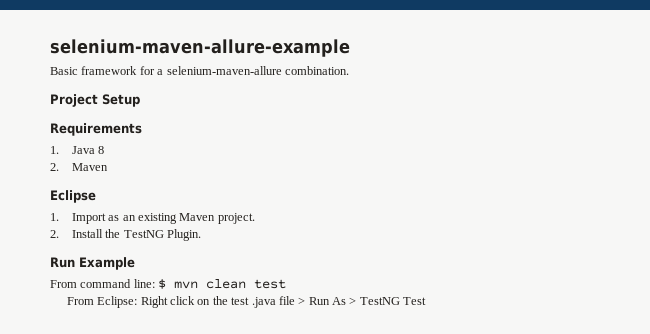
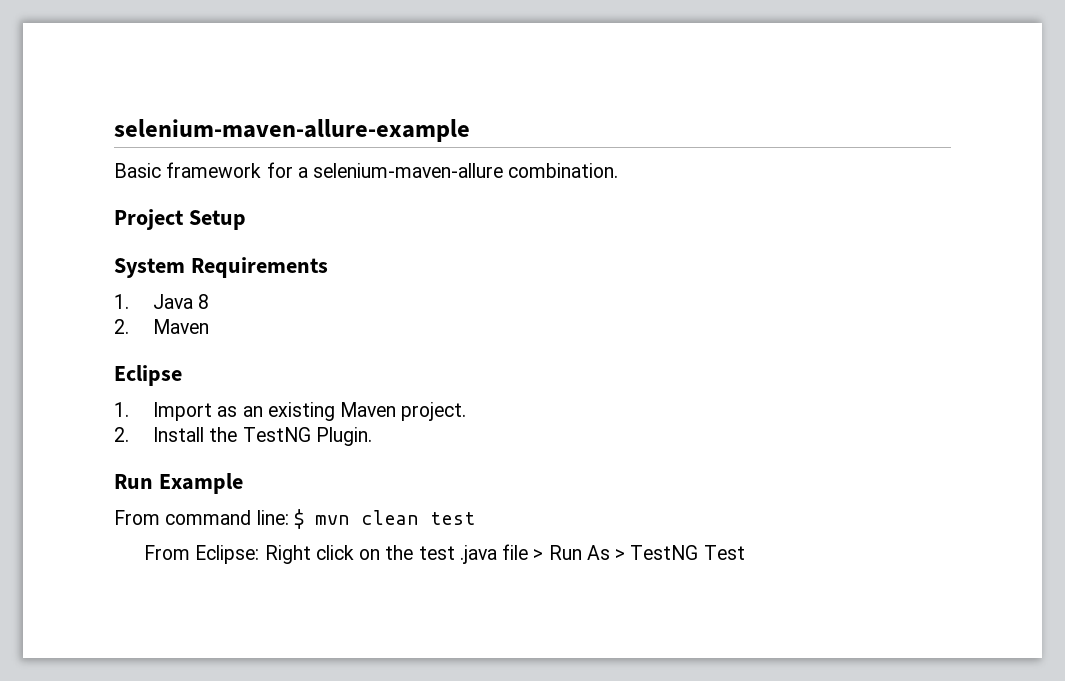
- Requirements
+ System Requirements

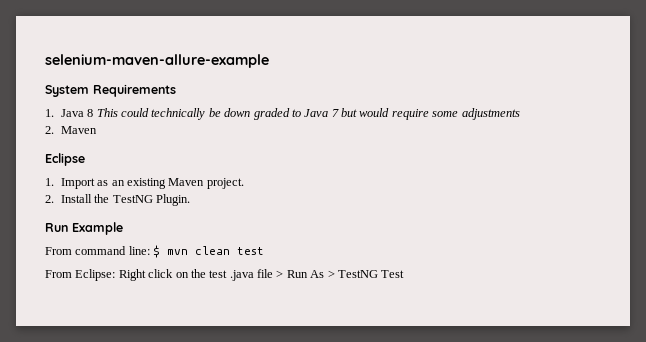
- Basic framework for a selenium-maven-allure combination.
- Project Setup
- 1. Java 8
+ 1. Java 8 This could technically be down graded to Java 7 but would require some adjustments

########

Please show the lines of the material that contain the string "Java".

_Response:_
- 1. Java 8
+ 1. Java 8 This could technically be down graded to Java 7 but would require some adjustments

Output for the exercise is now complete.